▶ _Directions for this task_
Could you print every entry below exactly as given?

(Dataset excerpts)
*** Begin section ***
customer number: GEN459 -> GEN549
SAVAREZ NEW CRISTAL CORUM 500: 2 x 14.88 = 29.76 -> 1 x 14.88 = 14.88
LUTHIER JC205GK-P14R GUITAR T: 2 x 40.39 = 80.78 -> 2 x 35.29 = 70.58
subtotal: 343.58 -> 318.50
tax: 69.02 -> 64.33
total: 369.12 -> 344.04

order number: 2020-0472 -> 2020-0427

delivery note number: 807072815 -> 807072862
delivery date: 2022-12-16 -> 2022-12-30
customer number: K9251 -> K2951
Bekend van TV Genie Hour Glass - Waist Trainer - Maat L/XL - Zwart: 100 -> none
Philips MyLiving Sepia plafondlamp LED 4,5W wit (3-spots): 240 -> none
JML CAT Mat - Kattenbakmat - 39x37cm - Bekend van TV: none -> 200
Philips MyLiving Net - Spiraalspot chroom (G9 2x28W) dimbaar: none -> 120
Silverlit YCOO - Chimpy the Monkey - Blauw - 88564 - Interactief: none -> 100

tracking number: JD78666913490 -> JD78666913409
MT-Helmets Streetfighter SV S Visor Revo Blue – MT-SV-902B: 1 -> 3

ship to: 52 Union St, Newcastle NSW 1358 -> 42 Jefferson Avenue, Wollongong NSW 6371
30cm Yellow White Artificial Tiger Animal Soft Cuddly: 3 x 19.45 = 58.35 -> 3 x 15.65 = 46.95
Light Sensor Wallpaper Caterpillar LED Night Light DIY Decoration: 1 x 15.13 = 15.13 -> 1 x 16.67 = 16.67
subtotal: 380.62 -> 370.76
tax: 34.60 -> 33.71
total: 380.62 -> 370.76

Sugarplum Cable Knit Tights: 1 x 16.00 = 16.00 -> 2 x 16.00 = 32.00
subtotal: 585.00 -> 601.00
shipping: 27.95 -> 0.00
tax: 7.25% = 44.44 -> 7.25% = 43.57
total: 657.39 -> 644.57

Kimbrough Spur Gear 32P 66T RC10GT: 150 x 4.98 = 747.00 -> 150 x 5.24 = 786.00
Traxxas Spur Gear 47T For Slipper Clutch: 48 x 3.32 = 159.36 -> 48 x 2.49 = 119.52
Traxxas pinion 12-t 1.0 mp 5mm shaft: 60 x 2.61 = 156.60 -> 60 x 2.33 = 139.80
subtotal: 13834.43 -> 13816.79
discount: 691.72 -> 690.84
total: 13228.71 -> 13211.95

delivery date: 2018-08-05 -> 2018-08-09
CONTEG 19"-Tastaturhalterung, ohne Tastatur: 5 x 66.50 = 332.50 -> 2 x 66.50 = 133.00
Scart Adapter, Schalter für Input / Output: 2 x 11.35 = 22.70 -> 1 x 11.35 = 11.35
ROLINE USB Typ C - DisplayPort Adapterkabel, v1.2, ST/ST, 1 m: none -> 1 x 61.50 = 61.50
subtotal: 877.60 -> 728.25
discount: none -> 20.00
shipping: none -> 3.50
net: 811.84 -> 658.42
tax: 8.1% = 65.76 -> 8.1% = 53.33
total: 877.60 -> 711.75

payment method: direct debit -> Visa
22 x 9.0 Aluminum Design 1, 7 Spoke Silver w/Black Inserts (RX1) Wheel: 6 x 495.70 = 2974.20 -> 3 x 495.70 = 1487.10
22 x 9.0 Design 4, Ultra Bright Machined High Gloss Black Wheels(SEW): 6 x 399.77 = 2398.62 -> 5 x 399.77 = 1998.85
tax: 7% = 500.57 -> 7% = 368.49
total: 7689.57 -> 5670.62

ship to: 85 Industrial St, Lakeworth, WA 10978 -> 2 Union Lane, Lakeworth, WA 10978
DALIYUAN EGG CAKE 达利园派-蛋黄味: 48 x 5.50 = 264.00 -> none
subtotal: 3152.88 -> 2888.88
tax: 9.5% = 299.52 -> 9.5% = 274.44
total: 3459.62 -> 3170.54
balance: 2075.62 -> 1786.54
*** End section ***
▶ _Exercise solution_
customer number: GEN459 -> GEN549
SAVAREZ NEW CRISTAL CORUM 500: 2 x 14.88 = 29.76 -> 1 x 14.88 = 14.88
LUTHIER JC205GK-P14R GUITAR T: 2 x 40.39 = 80.78 -> 2 x 35.29 = 70.58
subtotal: 343.58 -> 318.50
tax: 69.02 -> 64.33
total: 369.12 -> 344.04

order number: 2020-0472 -> 2020-0427

delivery note number: 807072815 -> 807072862
delivery date: 2022-12-16 -> 2022-12-30
customer number: K9251 -> K2951
Bekend van TV Genie Hour Glass - Waist Trainer - Maat L/XL - Zwart: 100 -> none
Philips MyLiving Sepia plafondlamp LED 4,5W wit (3-spots): 240 -> none
JML CAT Mat - Kattenbakmat - 39x37cm - Bekend van TV: none -> 200
Philips MyLiving Net - Spiraalspot chroom (G9 2x28W) dimbaar: none -> 120
Silverlit YCOO - Chimpy the Monkey - Blauw - 88564 - Interactief: none -> 100

tracking number: JD78666913490 -> JD78666913409
MT-Helmets Streetfighter SV S Visor Revo Blue – MT-SV-902B: 1 -> 3

ship to: 52 Union St, Newcastle NSW 1358 -> 42 Jefferson Avenue, Wollongong NSW 6371
30cm Yellow White Artificial Tiger Animal Soft Cuddly: 3 x 19.45 = 58.35 -> 3 x 15.65 = 46.95
Light Sensor Wallpaper Caterpillar LED Night Light DIY Decoration: 1 x 15.13 = 15.13 -> 1 x 16.67 = 16.67
subtotal: 380.62 -> 370.76
tax: 34.60 -> 33.71
total: 380.62 -> 370.76

Sugarplum Cable Knit Tights: 1 x 16.00 = 16.00 -> 2 x 16.00 = 32.00
subtotal: 585.00 -> 601.00
shipping: 27.95 -> 0.00
tax: 7.25% = 44.44 -> 7.25% = 43.57
total: 657.39 -> 644.57

Kimbrough Spur Gear 32P 66T RC10GT: 150 x 4.98 = 747.00 -> 150 x 5.24 = 786.00
Traxxas Spur Gear 47T For Slipper Clutch: 48 x 3.32 = 159.36 -> 48 x 2.49 = 119.52
Traxxas pinion 12-t 1.0 mp 5mm shaft: 60 x 2.61 = 156.60 -> 60 x 2.33 = 139.80
subtotal: 13834.43 -> 13816.79
discount: 691.72 -> 690.84
total: 13228.71 -> 13211.95

delivery date: 2018-08-05 -> 2018-08-09
CONTEG 19"-Tastaturhalterung, ohne Tastatur: 5 x 66.50 = 332.50 -> 2 x 66.50 = 133.00
Scart Adapter, Schalter für Input / Output: 2 x 11.35 = 22.70 -> 1 x 11.35 = 11.35
ROLINE USB Typ C - DisplayPort Adapterkabel, v1.2, ST/ST, 1 m: none -> 1 x 61.50 = 61.50
subtotal: 877.60 -> 728.25
discount: none -> 20.00
shipping: none -> 3.50
net: 811.84 -> 658.42
tax: 8.1% = 65.76 -> 8.1% = 53.33
total: 877.60 -> 711.75

payment method: direct debit -> Visa
22 x 9.0 Aluminum Design 1, 7 Spoke Silver w/Black Inserts (RX1) Wheel: 6 x 495.70 = 2974.20 -> 3 x 495.70 = 1487.10
22 x 9.0 Design 4, Ultra Bright Machined High Gloss Black Wheels(SEW): 6 x 399.77 = 2398.62 -> 5 x 399.77 = 1998.85
tax: 7% = 500.57 -> 7% = 368.49
total: 7689.57 -> 5670.62

ship to: 85 Industrial St, Lakeworth, WA 10978 -> 2 Union Lane, Lakeworth, WA 10978
DALIYUAN EGG CAKE 达利园派-蛋黄味: 48 x 5.50 = 264.00 -> none
subtotal: 3152.88 -> 2888.88
tax: 9.5% = 299.52 -> 9.5% = 274.44
total: 3459.62 -> 3170.54
balance: 2075.62 -> 1786.54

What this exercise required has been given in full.